About Slow and Easy Cooker
What looks like some kind of odd pillow is actually the Slow and Easy Cooker, which uses only the heat from a pot that has been simmered on the stove to finish cooking the dish. It uses no power to finish the cooking process.
How Slow and Easy Cooker Works
Information on the Slow and Easy Cooker website is limited and doesn’t actually explain what it is made out of or what’s inside of it, except to say that it contains some form of insulation. Using it seems simple, though.
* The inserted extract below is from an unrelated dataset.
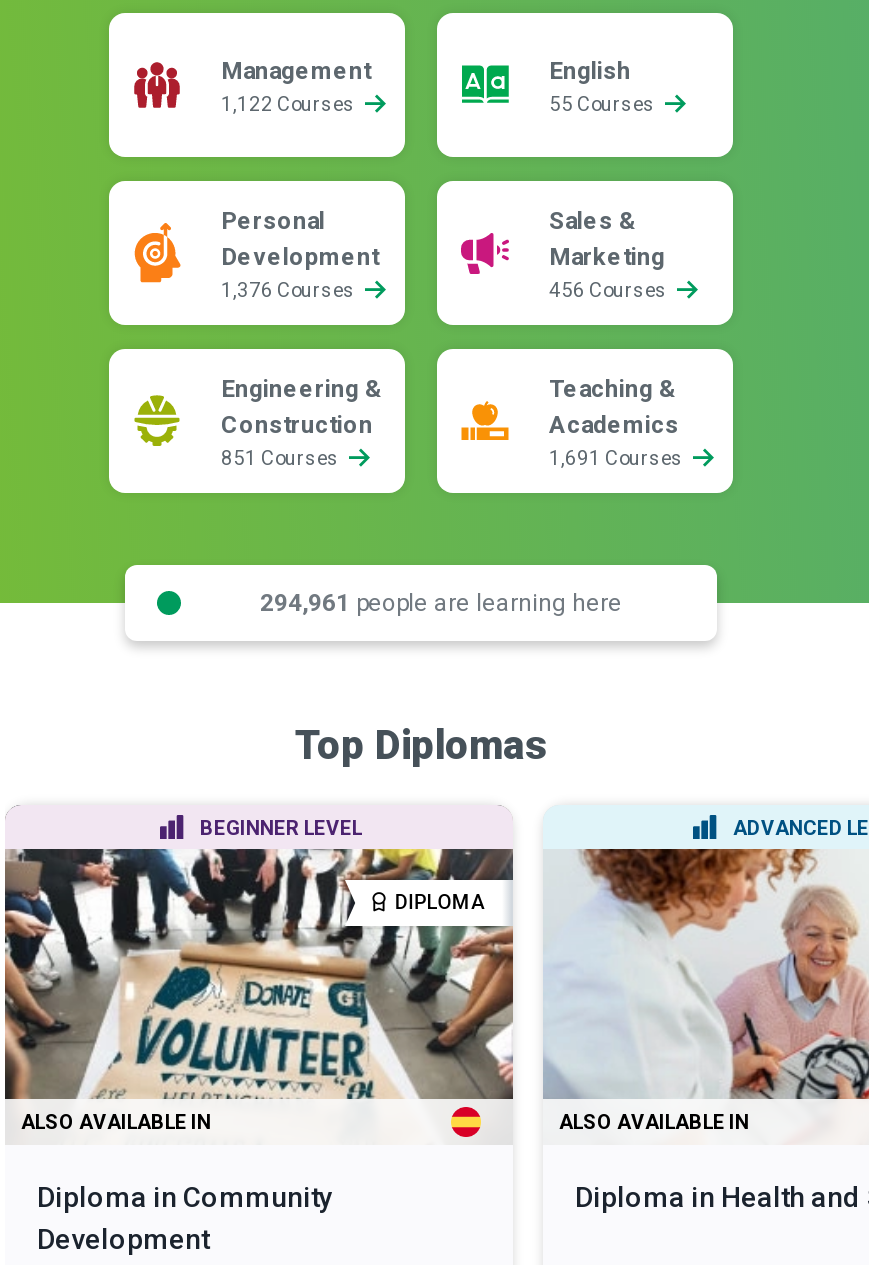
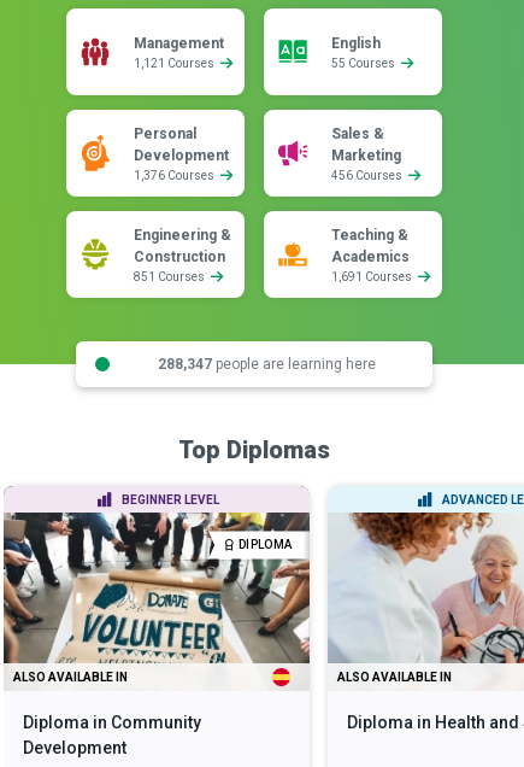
[221,93,359,115] 1,122 Courses -> [134,57,217,70] 1,121 Courses
[260,588,622,616] 294,961 people are learning here -> [157,355,375,372] 288,347 people are learning here

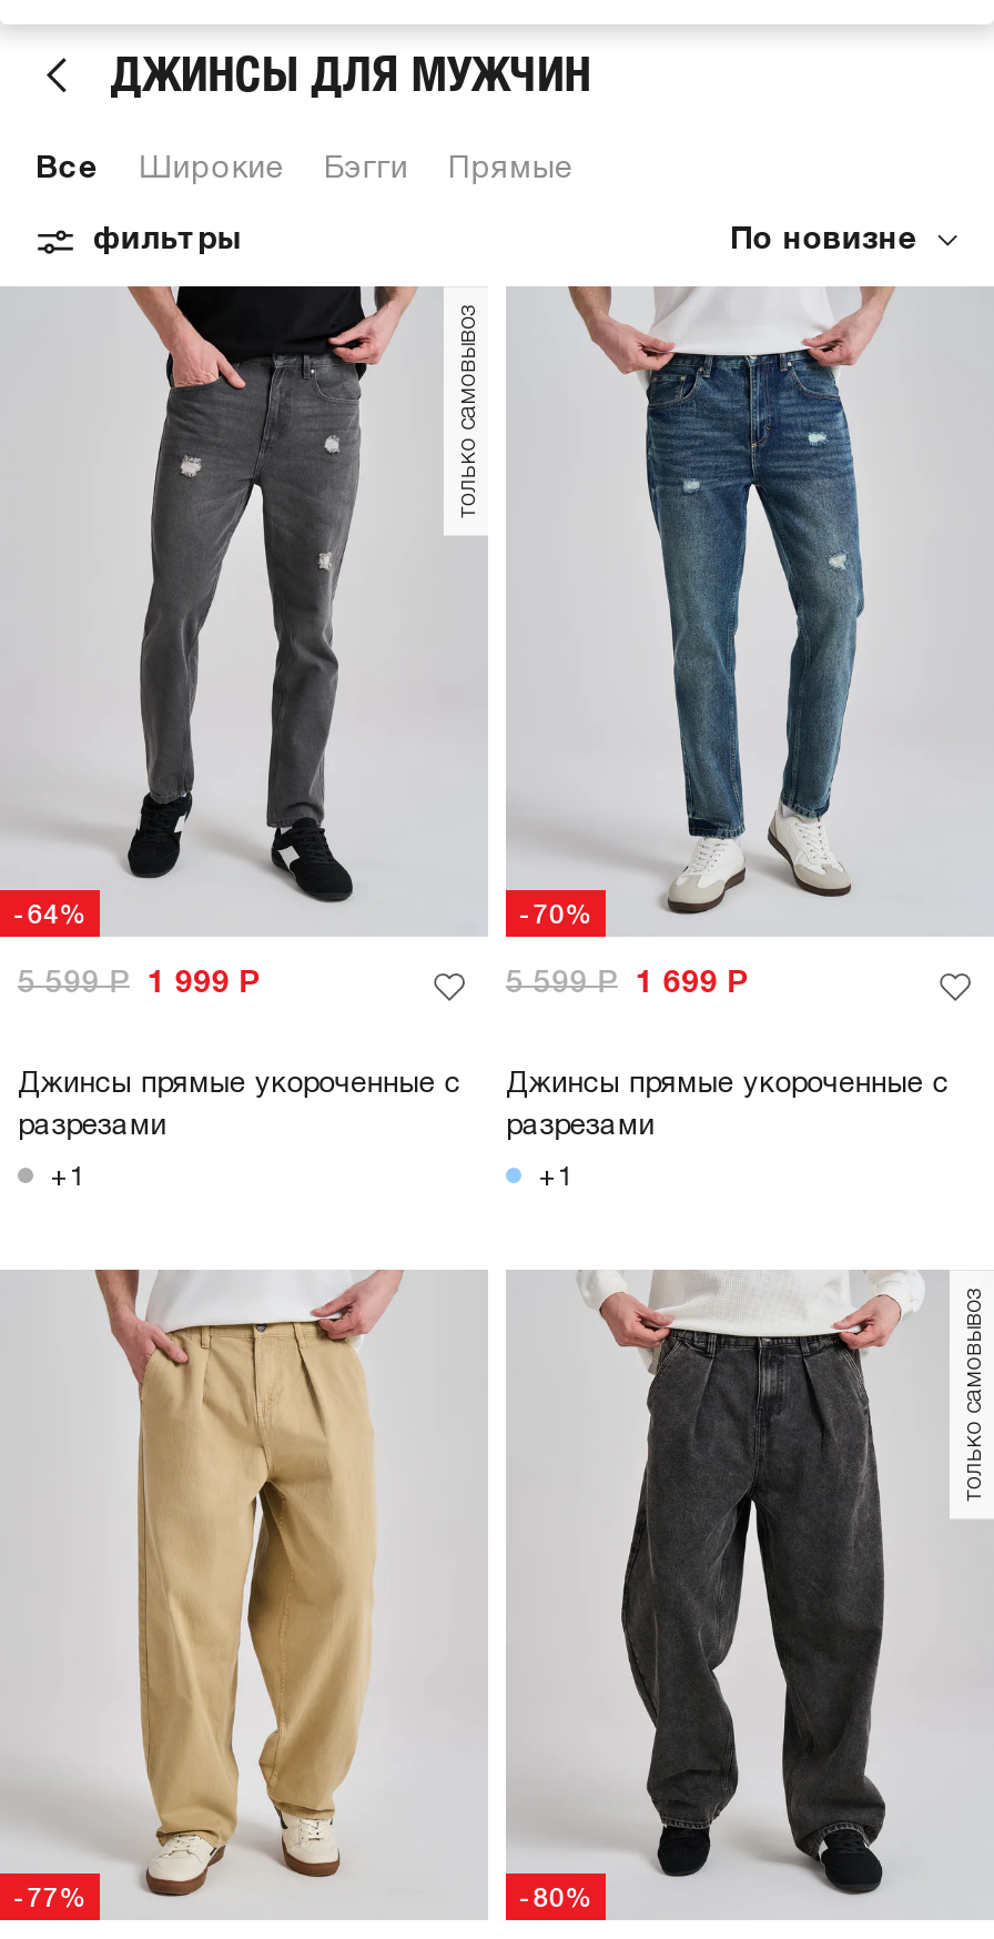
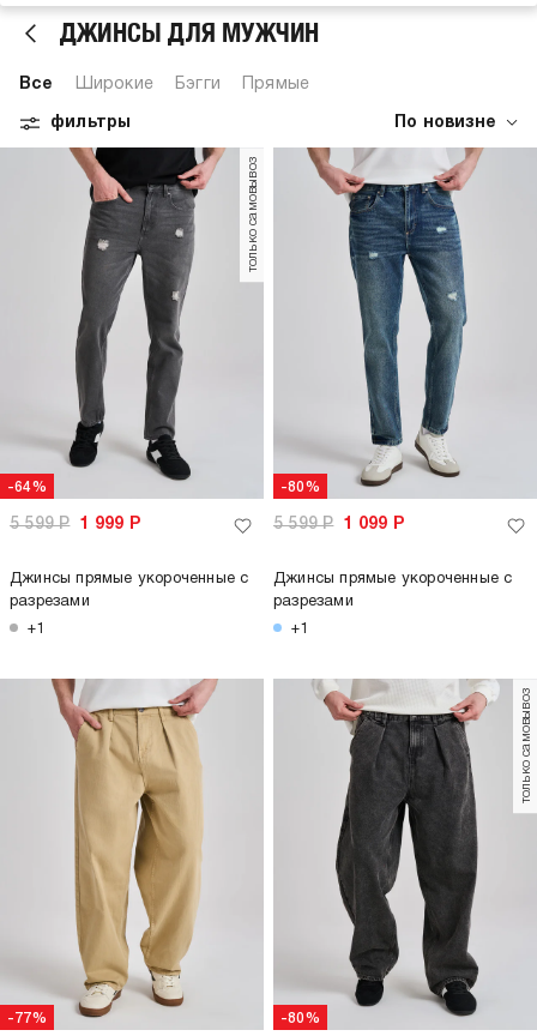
[519,904,592,928] -70% -> [280,481,320,494] -80%
[506,970,747,999] 5 599Р 1 699 Р -> [273,517,404,533] 5 599Р 1 099 Р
You just simmer food on the stove in a pot (metal and cast iron work best), place the pot in the Slow and Easy Cooker and the device’s insulation retains heat from the pot and finishes cooking the food.
Although the website doesn’t go into great detail, it can be assumed that you would receive more detailed instructions with the device on how long to simmer the food for prior to putting it in the Slow and Easy Cooker.
Among the limited information the website has is that it’s great for potlucks, picnics, camping, barbecues and tailgating; it’s eco-friendly because it uses no power; it’s good for the holidays when stove, freezer and counter space are hard to come by at times and it fits pots from 2 - 9 quarts with short handles and lids.
Photos on the product website indicate that the Slow and Easy Cooker can be used to make soup, pasta, chili and pot roast.
The Slow and Easy Cooker has no consumer reviews online yet.
Slow and Easy Cooker Pricing, Shipping & Return Policies
The Slow and Easy Cooker sells for $19.99, plus $7.95 shipping and handling for a total of $27.90.
Although the Slow and Easy Cooker comes with a 30-day money-back guarantee (for the purchase price, not the shipping and handling), there is no return policy on the product website, nor is there any address or phone number on the hidden customer service page (you can only get to the customer service page by going through the site map link at the bottom). As per usual with these types of products, one can assume that you’d also be responsible for shipping it back to the company.
Although you can’t judge a product solely by its website, the Slow and Easy Cooker’s website is so short on information as to make it look almost suspicious. Normally, these types of products have a demonstration video that begins playing automatically when you visit the site but the Slow and Easy Cooker doesn’t even have that. Shelling out almost $28 for a product that is a complete mystery may be worth it to some risk-takers.